Mike starts snapping photographs while Bob collects bones. The gnarled arm fragment goes into a black trash bag. The ribs and tooth fall into a Ziploc. Bob scribbles down the GPS coordinates and will later deliver the remains to the sheriff’s office, where he will be scolded for “disturbing a crime scene.” The irony of the statement is that the police were already out here once and Bob is simply collecting what they overlooked during their hasty survey. The fact of the matter is that although this is a crime scene, few people actually care or want to know what has happened here. For many Americans, this person—whose remains are so ravaged that his or her sex is unknown—is (was) an “illegal,” a noncitizen who broke U.S. law and faced the consequences. Many of these same people tell themselves that if they can keep calling them “illegals,” they can avoid speaking their names or imagining their faces. The United States might be a nation founded by immigrants, but that was a long time ago. Countless citizens today suffer historical amnesia and draw stark divisions between the “noble” European immigrants of the past and Latino border crossers of today. How quickly they forget about the violent welcome receptions that America threw for the Irish, Chinese, and many other newly arrived immigrant groups. The benefit of the chronological distance from the pain and suffering of past migrations is that many Americans today have no problem putting nationality before humanity. A cursory glance at the online comment section of a recent article titled “Border Crossing Deaths More Common as Illegal Immigration Declines” provides insight into some of the more extreme anti-immigrant perspectives on migrant death:

I’m not condoning deaths or anything, and I do think it’s cruel to let a human being die in pain, but in a way isn’t it better? I mean after all some of these people are risking their lives because there are nothing better [sic] back home, and if they die on the way, at least they end their sufferings [sic].
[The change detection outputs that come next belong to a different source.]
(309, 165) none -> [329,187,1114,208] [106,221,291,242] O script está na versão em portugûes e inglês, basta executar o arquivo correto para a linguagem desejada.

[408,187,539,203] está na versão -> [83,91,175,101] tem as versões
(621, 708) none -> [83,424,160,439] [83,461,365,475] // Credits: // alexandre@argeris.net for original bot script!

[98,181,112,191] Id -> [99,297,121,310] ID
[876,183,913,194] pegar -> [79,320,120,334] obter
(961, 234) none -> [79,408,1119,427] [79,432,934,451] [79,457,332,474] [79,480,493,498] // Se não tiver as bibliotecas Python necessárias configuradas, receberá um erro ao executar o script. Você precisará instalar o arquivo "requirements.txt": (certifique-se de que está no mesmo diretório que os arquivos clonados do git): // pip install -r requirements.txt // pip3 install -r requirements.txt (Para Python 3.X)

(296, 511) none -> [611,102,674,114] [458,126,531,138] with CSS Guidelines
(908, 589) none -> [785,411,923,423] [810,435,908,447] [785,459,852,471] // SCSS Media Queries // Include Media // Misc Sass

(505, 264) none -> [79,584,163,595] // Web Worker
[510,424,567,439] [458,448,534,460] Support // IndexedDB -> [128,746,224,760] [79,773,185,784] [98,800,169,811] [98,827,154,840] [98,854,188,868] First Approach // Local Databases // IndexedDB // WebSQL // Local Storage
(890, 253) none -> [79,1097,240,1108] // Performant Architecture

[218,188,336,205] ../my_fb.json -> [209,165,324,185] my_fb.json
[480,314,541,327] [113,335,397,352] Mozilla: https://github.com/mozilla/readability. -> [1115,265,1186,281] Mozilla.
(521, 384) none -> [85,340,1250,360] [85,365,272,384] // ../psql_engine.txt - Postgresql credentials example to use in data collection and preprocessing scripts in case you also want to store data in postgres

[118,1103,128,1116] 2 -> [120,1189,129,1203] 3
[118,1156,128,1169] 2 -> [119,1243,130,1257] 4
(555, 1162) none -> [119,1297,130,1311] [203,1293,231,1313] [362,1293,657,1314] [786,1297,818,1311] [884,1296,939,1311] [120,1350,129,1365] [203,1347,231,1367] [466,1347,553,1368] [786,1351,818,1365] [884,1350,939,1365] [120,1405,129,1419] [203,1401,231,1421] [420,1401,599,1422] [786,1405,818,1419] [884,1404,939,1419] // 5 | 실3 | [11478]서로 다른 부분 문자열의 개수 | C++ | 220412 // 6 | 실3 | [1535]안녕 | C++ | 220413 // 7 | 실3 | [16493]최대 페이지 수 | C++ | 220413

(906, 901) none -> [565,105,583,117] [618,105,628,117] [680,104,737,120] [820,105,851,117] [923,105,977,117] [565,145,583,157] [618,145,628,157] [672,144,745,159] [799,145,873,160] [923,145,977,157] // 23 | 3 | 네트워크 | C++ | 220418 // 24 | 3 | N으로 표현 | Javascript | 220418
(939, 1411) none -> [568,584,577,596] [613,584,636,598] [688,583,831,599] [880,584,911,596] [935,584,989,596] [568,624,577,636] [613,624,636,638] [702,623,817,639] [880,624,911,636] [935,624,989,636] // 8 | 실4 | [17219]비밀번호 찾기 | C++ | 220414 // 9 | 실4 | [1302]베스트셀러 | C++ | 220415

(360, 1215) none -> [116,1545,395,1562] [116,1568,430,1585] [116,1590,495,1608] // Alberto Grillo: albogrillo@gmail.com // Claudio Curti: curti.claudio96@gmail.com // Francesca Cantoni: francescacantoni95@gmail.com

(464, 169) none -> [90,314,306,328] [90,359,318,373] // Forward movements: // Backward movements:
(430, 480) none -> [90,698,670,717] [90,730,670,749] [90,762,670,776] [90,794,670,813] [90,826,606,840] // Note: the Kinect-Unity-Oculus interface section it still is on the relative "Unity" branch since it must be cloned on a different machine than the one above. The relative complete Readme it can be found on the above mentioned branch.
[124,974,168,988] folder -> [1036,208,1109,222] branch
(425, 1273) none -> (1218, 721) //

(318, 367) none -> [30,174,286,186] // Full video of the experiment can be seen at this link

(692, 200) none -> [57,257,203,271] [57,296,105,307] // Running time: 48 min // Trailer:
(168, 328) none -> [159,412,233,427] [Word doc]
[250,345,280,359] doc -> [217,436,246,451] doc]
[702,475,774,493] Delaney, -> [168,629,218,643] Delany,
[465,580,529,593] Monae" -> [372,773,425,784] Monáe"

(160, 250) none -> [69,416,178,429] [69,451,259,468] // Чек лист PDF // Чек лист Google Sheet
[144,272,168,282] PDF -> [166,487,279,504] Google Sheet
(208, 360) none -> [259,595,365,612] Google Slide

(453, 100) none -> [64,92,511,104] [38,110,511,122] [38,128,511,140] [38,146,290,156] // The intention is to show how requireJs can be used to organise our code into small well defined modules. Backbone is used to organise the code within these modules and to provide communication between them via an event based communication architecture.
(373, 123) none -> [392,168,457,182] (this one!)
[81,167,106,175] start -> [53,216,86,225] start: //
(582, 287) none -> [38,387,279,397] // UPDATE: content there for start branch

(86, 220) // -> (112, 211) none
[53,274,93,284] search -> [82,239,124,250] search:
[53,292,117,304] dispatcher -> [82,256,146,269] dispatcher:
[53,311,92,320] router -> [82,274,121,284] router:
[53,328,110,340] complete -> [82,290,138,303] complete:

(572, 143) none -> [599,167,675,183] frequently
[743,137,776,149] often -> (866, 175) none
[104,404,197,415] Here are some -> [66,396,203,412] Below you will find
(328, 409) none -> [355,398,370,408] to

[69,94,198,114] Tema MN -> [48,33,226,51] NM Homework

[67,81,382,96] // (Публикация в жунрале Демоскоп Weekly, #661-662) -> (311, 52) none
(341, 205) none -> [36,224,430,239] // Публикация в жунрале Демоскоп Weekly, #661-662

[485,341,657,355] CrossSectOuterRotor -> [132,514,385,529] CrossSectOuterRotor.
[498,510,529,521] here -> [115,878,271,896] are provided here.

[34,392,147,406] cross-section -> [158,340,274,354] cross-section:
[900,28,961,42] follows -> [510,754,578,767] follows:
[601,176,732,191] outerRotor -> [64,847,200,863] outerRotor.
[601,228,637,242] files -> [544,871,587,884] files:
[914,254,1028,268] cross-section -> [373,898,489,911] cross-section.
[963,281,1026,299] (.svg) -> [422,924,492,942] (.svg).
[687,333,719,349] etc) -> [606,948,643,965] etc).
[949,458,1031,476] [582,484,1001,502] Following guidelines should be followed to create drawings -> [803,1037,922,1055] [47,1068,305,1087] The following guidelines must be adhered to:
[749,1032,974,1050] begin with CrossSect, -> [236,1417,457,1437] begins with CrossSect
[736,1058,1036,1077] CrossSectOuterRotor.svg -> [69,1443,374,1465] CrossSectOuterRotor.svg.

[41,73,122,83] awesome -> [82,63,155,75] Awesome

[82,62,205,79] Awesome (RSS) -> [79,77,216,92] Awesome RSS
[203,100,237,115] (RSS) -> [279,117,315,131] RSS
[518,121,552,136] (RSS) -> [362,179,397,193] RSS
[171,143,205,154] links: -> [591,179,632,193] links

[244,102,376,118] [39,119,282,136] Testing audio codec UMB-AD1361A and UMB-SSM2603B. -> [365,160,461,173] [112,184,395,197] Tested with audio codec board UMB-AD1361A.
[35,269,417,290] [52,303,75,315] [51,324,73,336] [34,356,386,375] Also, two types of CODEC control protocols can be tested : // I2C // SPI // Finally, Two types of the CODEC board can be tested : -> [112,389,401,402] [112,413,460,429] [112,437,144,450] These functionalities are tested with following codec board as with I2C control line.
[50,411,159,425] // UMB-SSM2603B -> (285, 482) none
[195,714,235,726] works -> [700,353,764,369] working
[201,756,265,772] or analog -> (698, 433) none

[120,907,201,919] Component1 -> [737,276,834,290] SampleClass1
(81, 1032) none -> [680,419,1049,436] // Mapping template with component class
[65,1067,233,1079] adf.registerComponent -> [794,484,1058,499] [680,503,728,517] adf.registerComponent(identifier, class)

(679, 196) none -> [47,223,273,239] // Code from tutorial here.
Since it is a common practice to print indications on everything in the US, and since just printed indications will not . . . [deter] people from entering the US illegaly [sic], why not . . . take some of those dried out corpses, hang them at the places where they [migrants] are known to cross with a legend, “This may be you in a couple of days.” (All reader comments were subsequently removed by The Huffington Post sometime in 2015.)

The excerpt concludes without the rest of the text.